The transcript of the dialogue between Ehrman and Wallace comes off, in the end, rather flat. Few sparks fly. There is little heat or passion expressed in disagreement. The key reason for this is that Ehrman and Wallace actually have very little to disagree about when it comes to textual criticism of the New Testament. Both, in fact, are confirmed “reasoned eclectics” (as are all the other authors in the book) who embrace the modern critical text of the New Testament as descended from liberal Protestant scholarship of the 19th century forward (as represented by scholars like Westcott and Hort, Nestle, Aland, and Metzger). No doubt, a much more stimulating exchange would have resulted if either (or both) men would have entered into dialogue (debate?) with a proponent of the Majority Text or of the Textus Receptus or even a King James Version Only-ist.

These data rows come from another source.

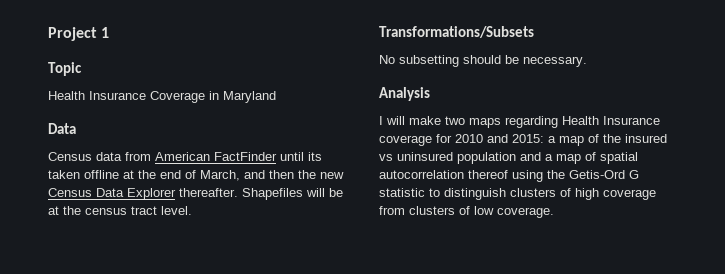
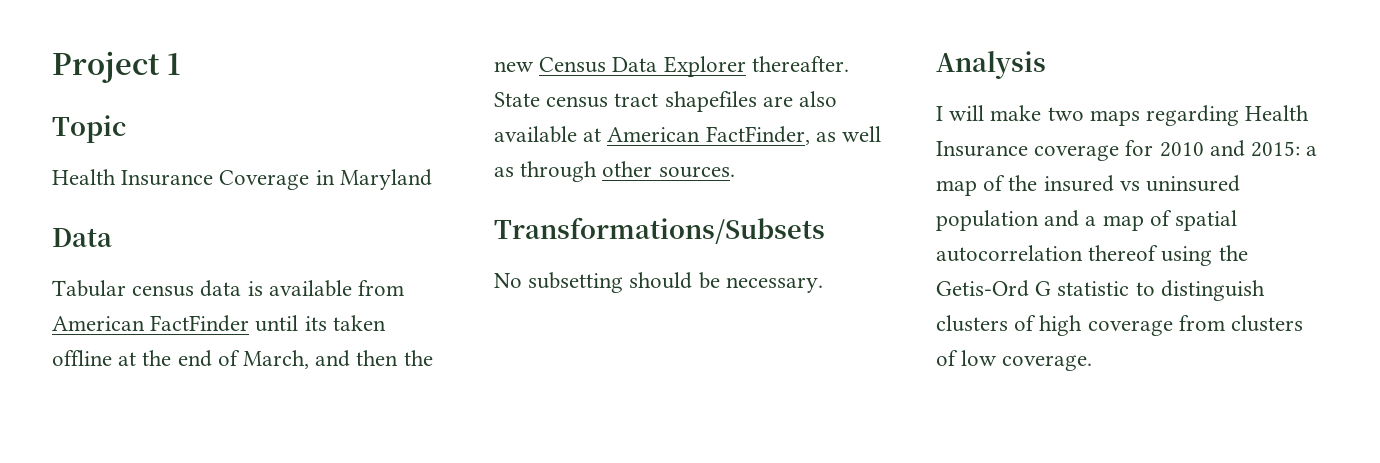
[48,152,122,161] Census data -> [52,280,352,297] Tabular census data is available
[242,188,343,200] [48,206,192,215] Shapefiles will be at the census tract level. -> [494,91,838,112] [494,126,882,145] [494,161,735,182] State census tract shapefiles are also available at American FactFinder, as well as through other sources.

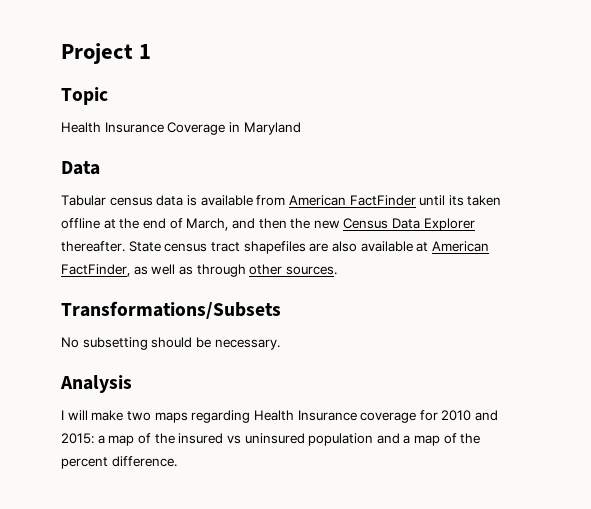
[1175,210,1238,231] [936,245,1248,266] [936,280,1265,301] [936,315,1304,336] [936,350,1093,371] spatial autocorrelation thereof using the Getis-Ord G statistic to distinguish clusters of high coverage from clusters of low coverage. -> [460,433,481,444] [61,456,177,469] the percent difference.

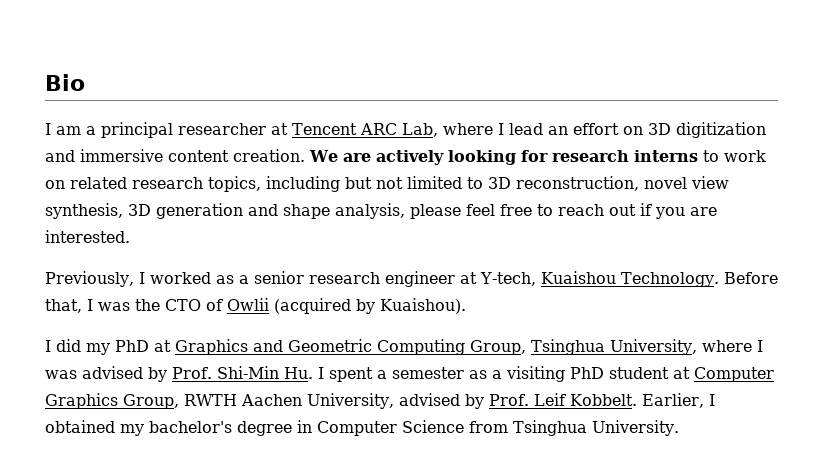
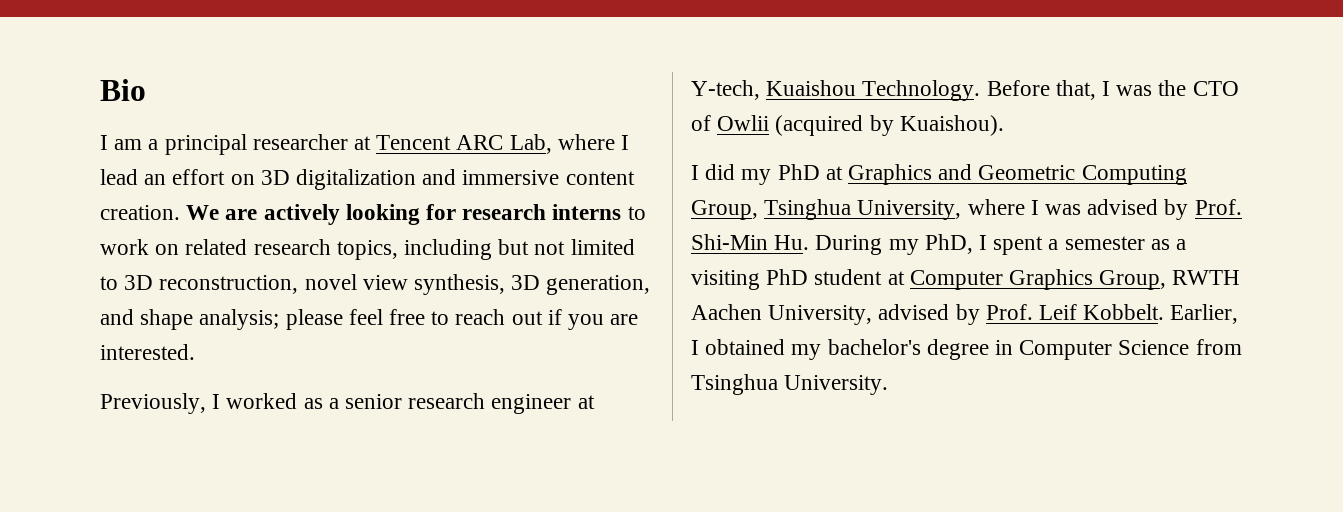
[675,122,766,138] digitization -> [296,169,417,190] digitalization
[156,203,243,219] generation -> [546,275,651,295] generation,
[335,203,405,219] analysis, -> [199,309,280,330] analysis;
(313, 373) none -> [815,234,973,255] During my PhD,

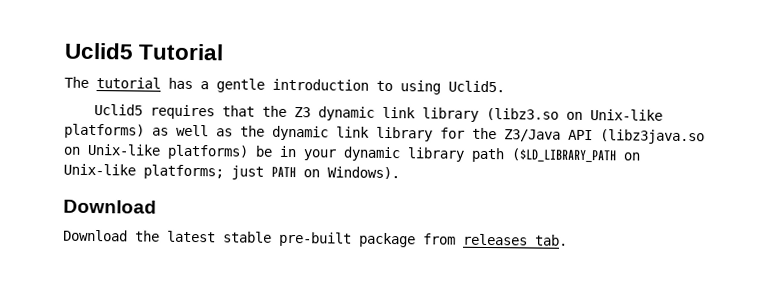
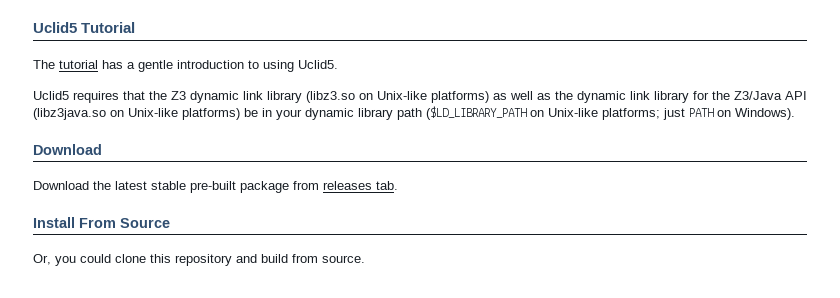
(568, 240) none -> [33,217,170,228] [33,254,365,266] // Install From Source // Or, you could clone this repository and build from source.

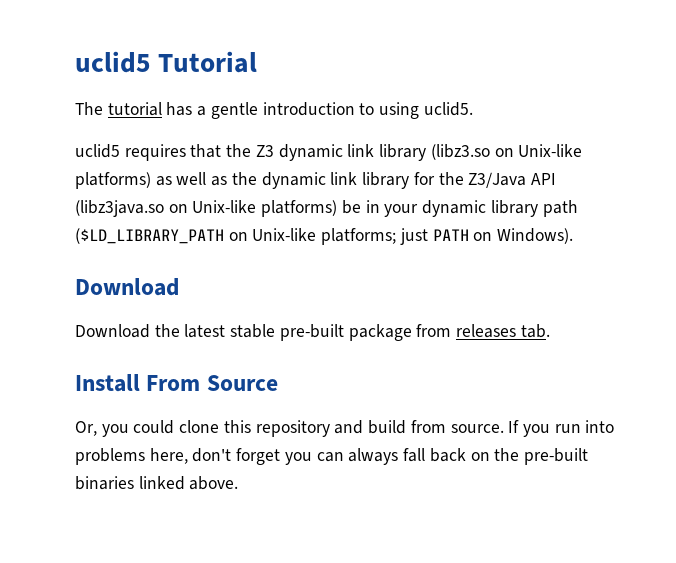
[33,22,77,33] Uclid5 -> [75,51,151,73] uclid5
[298,60,338,69] [33,91,69,100] Uclid5. // Uclid5 -> [423,102,473,116] [75,144,120,158] uclid5. // uclid5
(365, 259) none -> [508,420,615,437] [75,448,588,465] [75,476,239,490] If you run into problems here, don't forget you can always fall back on the pre-built binaries linked above.

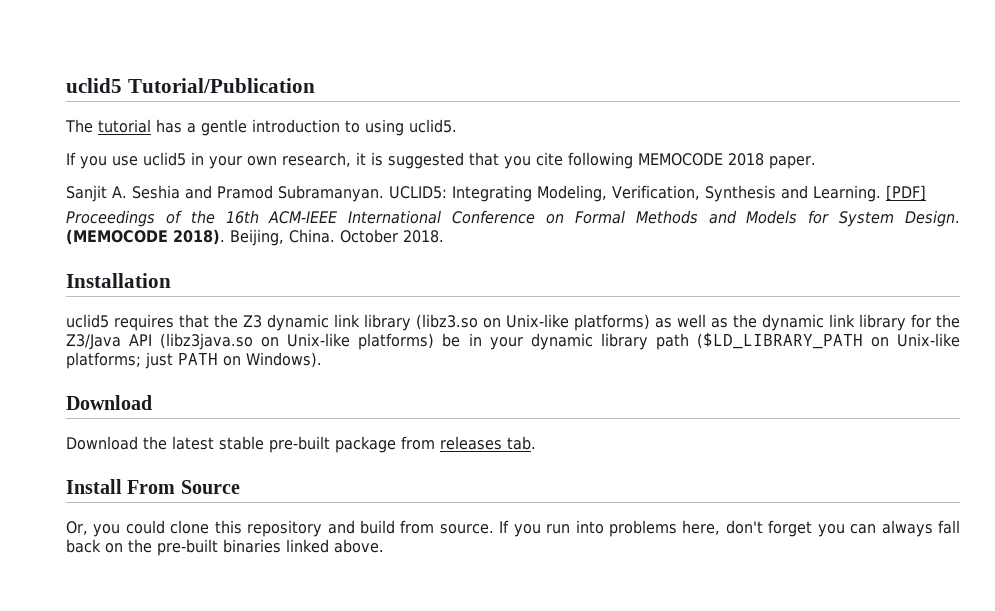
[75,51,258,73] uclid5 Tutorial -> [66,78,315,93] uclid5 Tutorial/Publication
(473, 109) none -> [66,152,816,169] [66,185,926,202] [66,210,961,227] [66,229,444,246] [66,273,171,288] // If you use uclid5 in your own research, it is suggested that you cite following MEMOCODE 2018 paper. // Sanjit A. Seshia and Pramod Subramanyan. UCLID5: Integrating Modeling, Verification, Synthesis and Learning. [PDF] // Proceedings of the 16th ACM-IEEE International Conference on Formal Methods and Models for System Design. (MEMOCODE 2018). Beijing, China. October 2018. // Installation

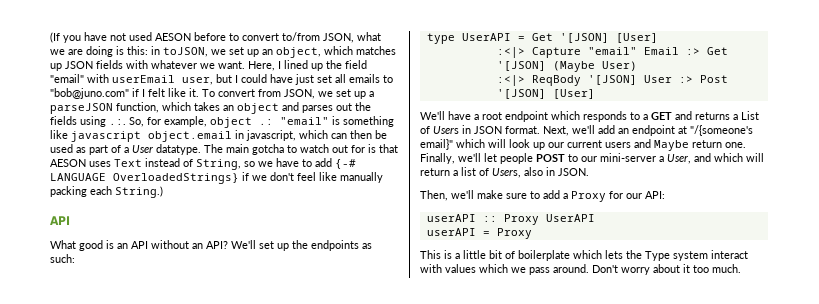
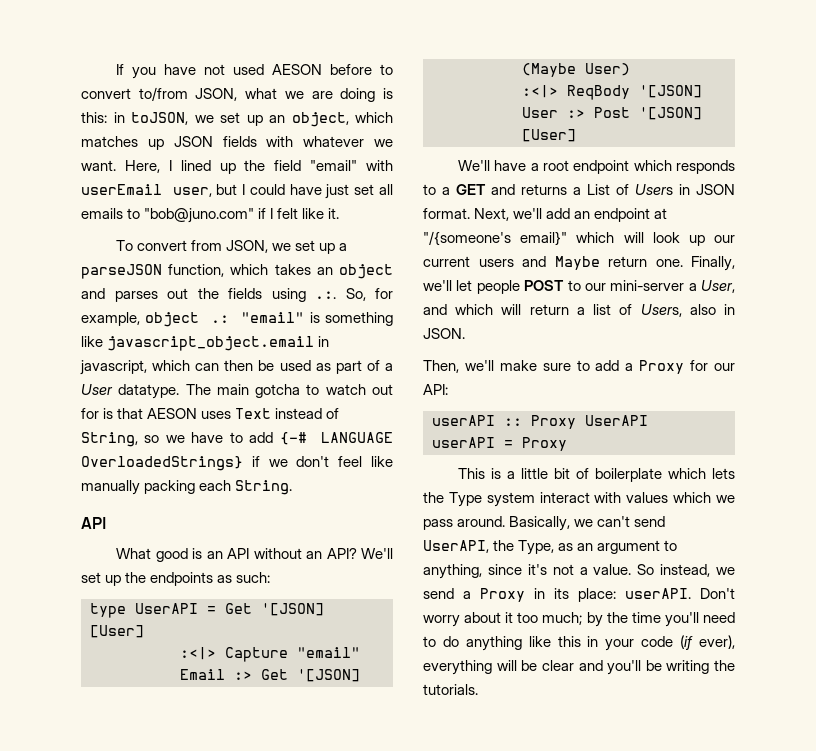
[50,32,60,43] (If -> [116,64,125,75] If
(199, 92) none -> (340, 213) //
[71,131,232,142] javascript object.email -> [107,336,315,351] javascript_object.email
[115,186,163,198] String.) -> [235,480,293,495] String.
(589, 268) none -> [509,516,666,531] [423,540,678,555] [423,564,735,579] [423,588,691,602] Basically, we can't send UserAPI, the Type, as an argument to anything, since it's not a value. So instead, we send a Proxy in its place: userAPI.
[712,264,741,273] much. -> [542,612,735,627] [423,635,735,651] [423,660,735,675] [423,684,478,695] much; by the time you'll need to do anything like this in your code (if ever), everything will be clear and you'll be writing the tutorials.

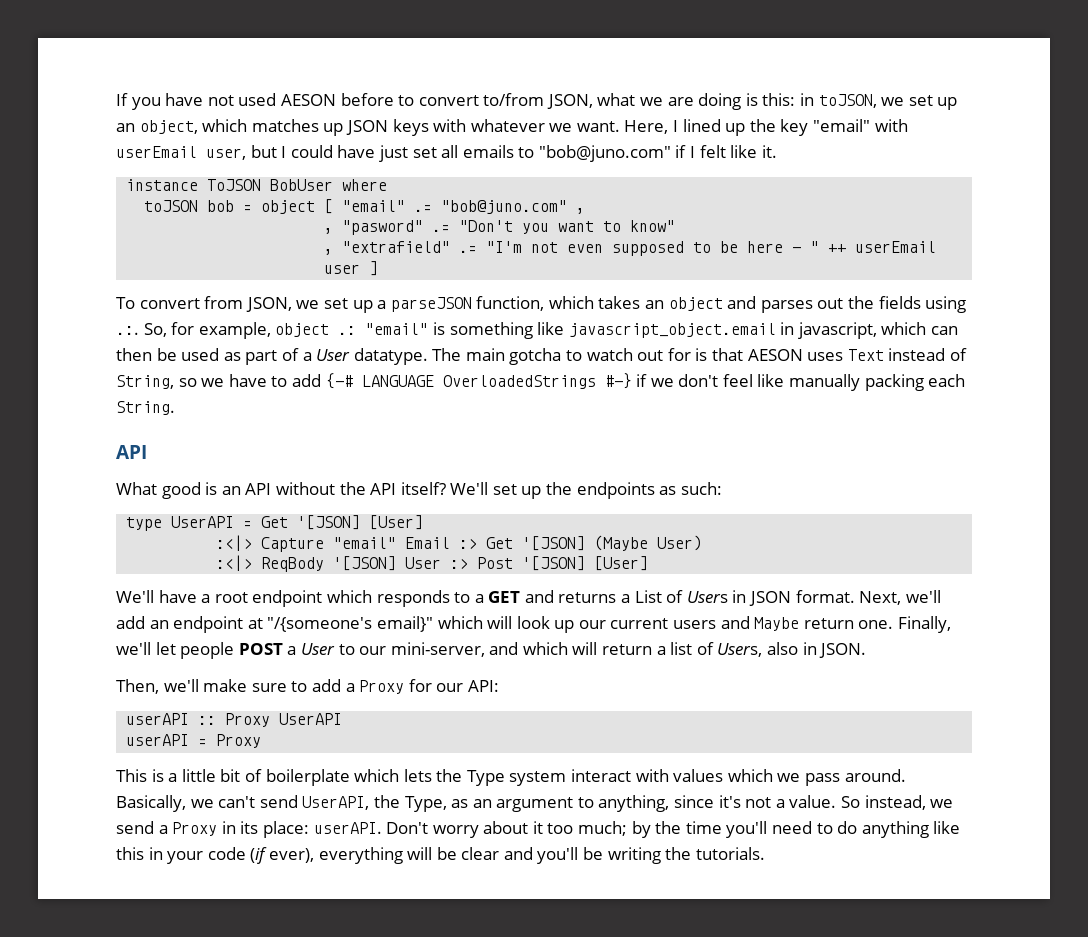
[222,136,257,147] fields -> [392,119,429,136] keys
[274,160,302,171] field -> [780,119,809,136] key
(340, 213) none -> [126,179,388,191] [144,199,586,214] [324,220,676,235] [324,241,937,256] [324,261,379,276] // instance ToJSON BobUser where // toJSON bob = object [ "email" .= "bob@juno.com" , // , "pasword" .= "Don't you want to know" // , "extrafield" .= "I'm not even supposed to be here - " ++ userEmail user ]
[81,456,243,471] OverloadedStrings} -> [442,373,632,389] OverloadedStrings #-}
[306,548,357,559] an API? -> [339,482,446,495] the API itself?
[567,280,735,293] to our mini-server a User, -> [287,642,485,657] a User to our mini-server,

Both Ehrman and Wallace agree, for example, that disputed passages in the traditional text like the comma johanneum (John 7:53-8:11) and the so-called longer ending of Mark (Mark 16:9-20) were not part of the authentic, original text of the New Testament. So, Ehrman says John 7:53-8:11 “was not originally in the Bible” (p. 24) and that Mark 16:9-20 was added by later scribes (p. 25). Wallace, likewise, says that the woman caught in adultery is his “favorite passage that’s not in the Bible,” and he agrees with Ehrman that the traditional ending of Mark “is not part of the original text of the Bible” (p. 29).
In the end, their agreement even seems to extend to the matter of the reliability of the New Testament. Ehrman concludes his opening remarks as follows:
"Is the text of the New Testament reliable? The reality is there is no way to know. If we had the originals, we could tell you. If we had the first copies, we could tell you. If we had copies of the copies, we could tell you. We don’t have copies in many instances for hundreds of years after the originals. There are places where scholars continue to debate what the original text said, and there are places where we will probably never know" (p. 27).
Wallace draws a strikingly similar conclusion:
"So, is what we have now what they wrote then? Exactly? No. But in all essentials? Yes" (p. 46).
Thus, both agree that it is impossible to reconstruct the original text of Scripture with absolute certainty. Where do they differ? Ehrman suggests that we simply do not have enough evidence to know what the original text of Scripture contained, and so we must remain agnostic and skeptical. Thus, he can continue to muse about orthodox corruptions. Wallace, however, suggests that while we do not have (and never will have) absolute certainty about the original text of the New Testament we have a modern reconstruction that is close enough for Christians to trust and rely upon.